Segment Start: Given data

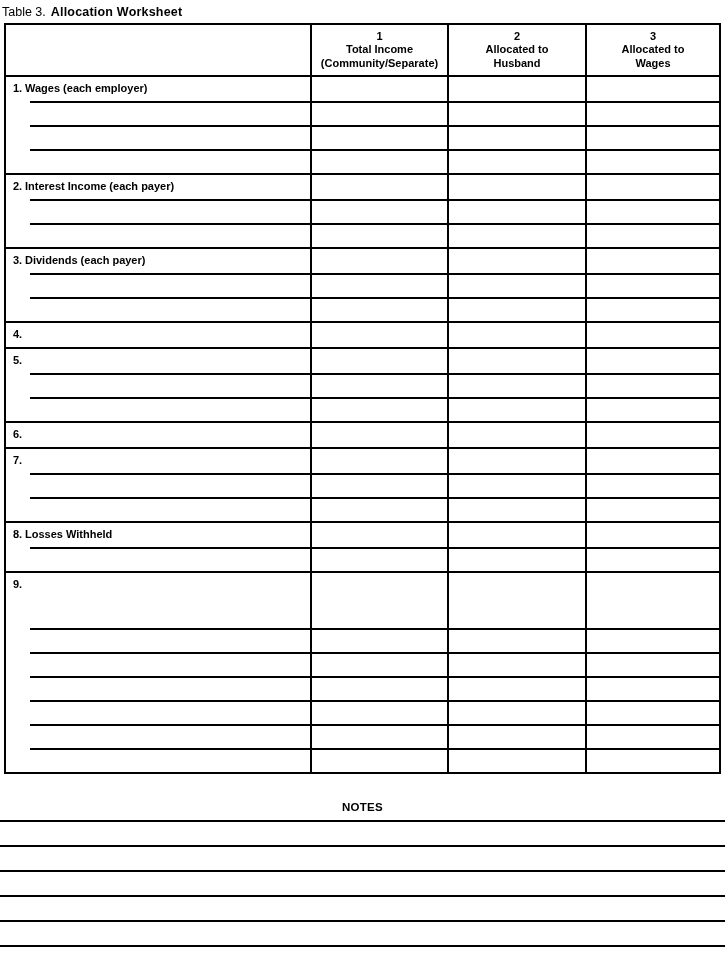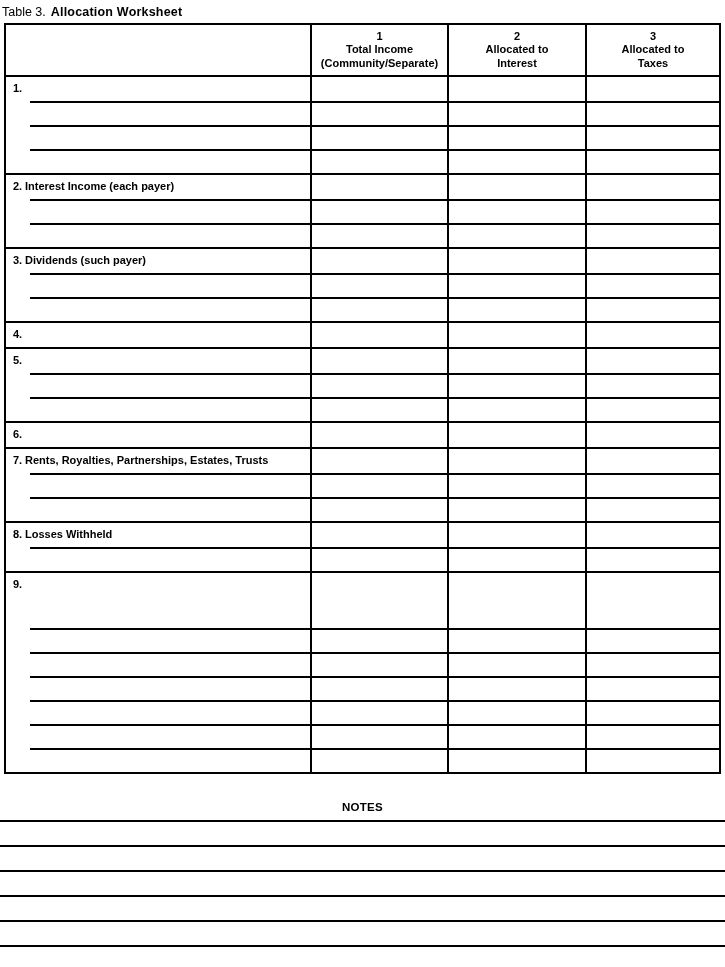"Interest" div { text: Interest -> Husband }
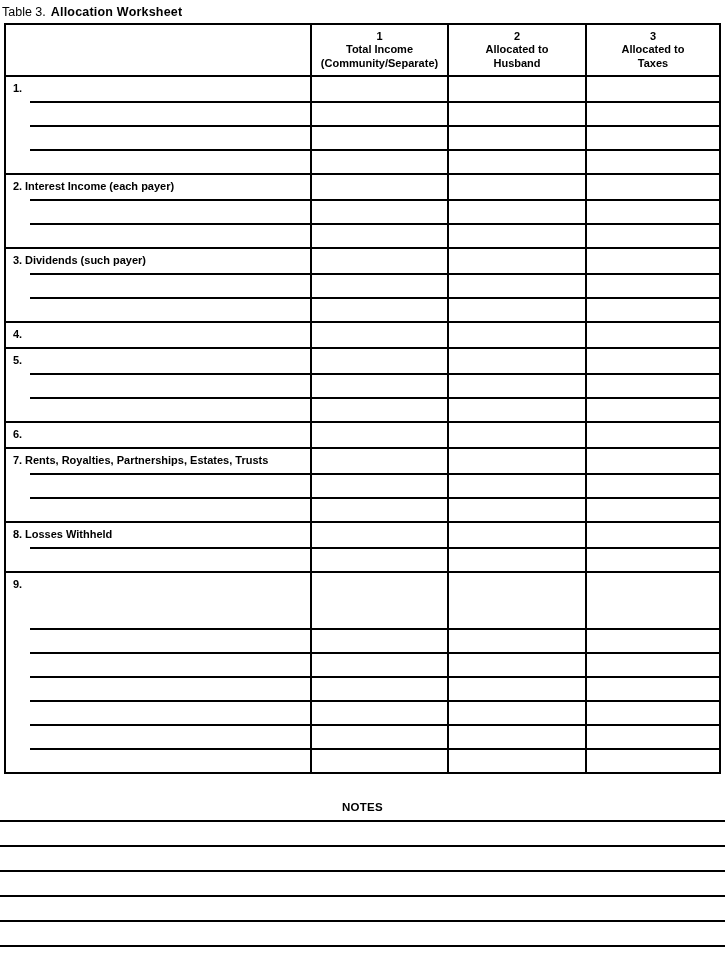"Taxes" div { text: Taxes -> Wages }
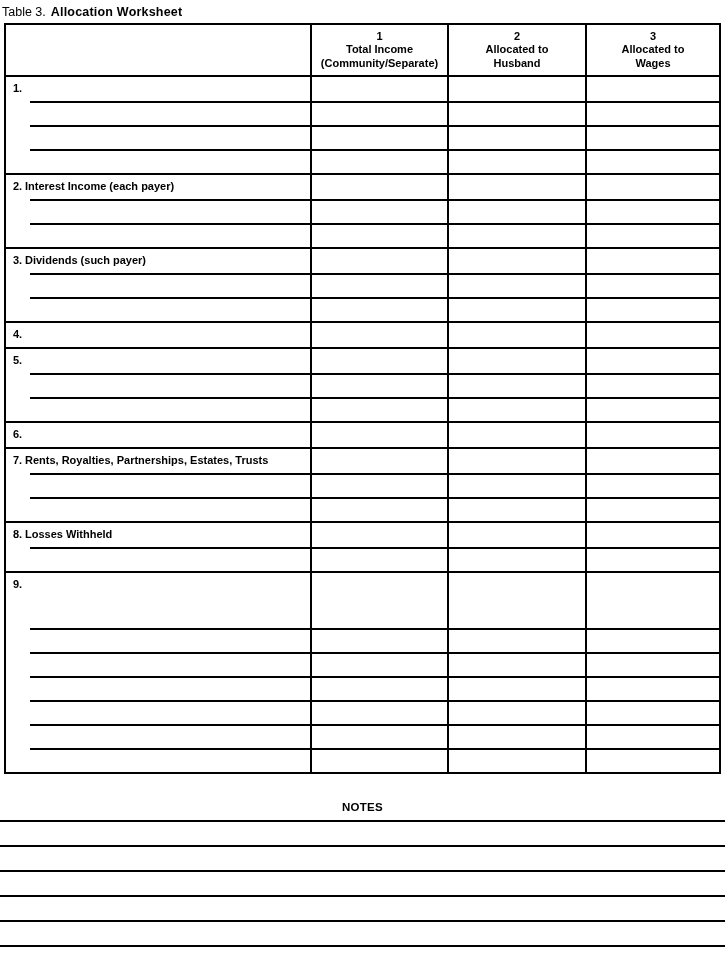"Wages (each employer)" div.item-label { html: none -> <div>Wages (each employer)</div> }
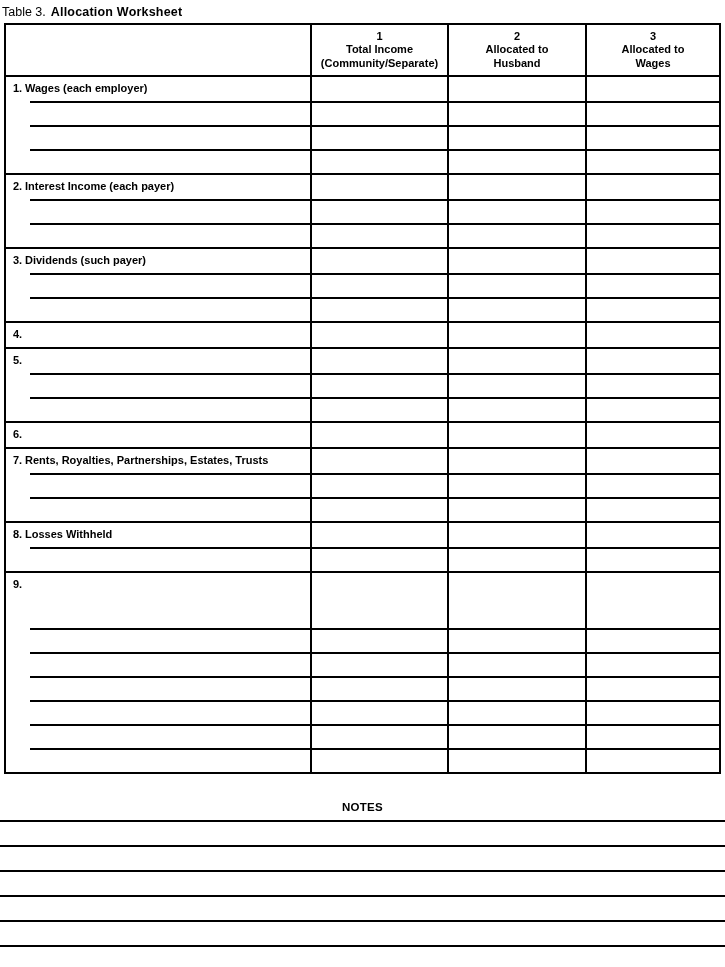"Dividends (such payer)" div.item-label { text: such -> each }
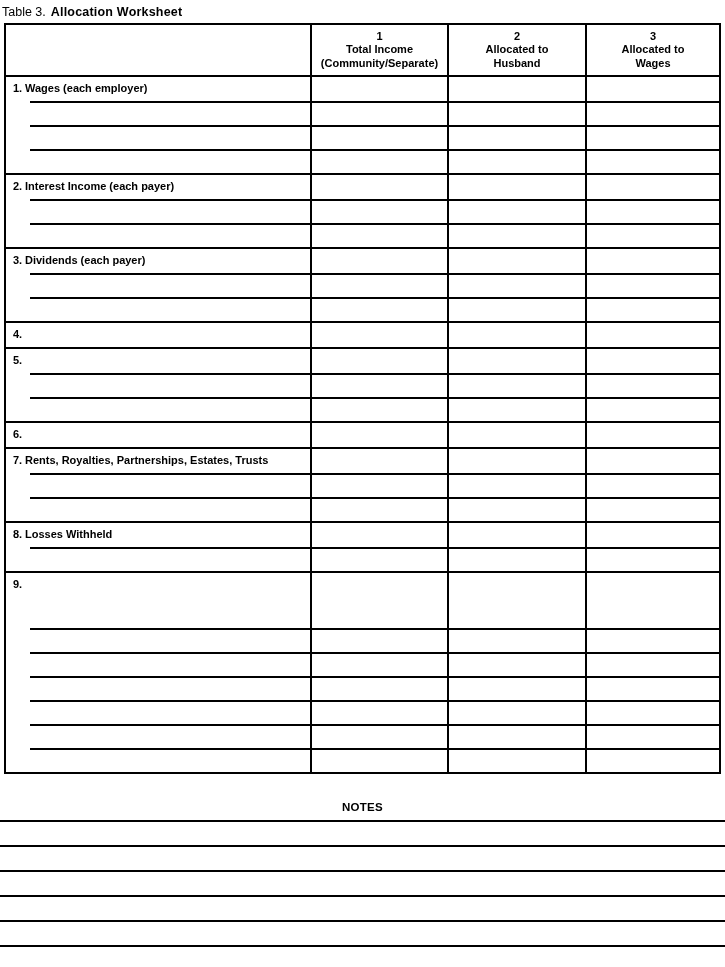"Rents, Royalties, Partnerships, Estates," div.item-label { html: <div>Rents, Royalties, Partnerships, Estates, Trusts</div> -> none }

Segment End: Given data

▶ Task to complete: All of the records above should be reproduced exactly, with the pictures left out.

▶ Result of the task:
"Interest" div { text: Interest -> Husband }
"Taxes" div { text: Taxes -> Wages }
"Wages (each employer)" div.item-label { html: none -> <div>Wages (each employer)</div> }
"Dividends (such payer)" div.item-label { text: such -> each }
"Rents, Royalties, Partnerships, Estates," div.item-label { html: <div>Rents, Royalties, Partnerships, Estates, Trusts</div> -> none }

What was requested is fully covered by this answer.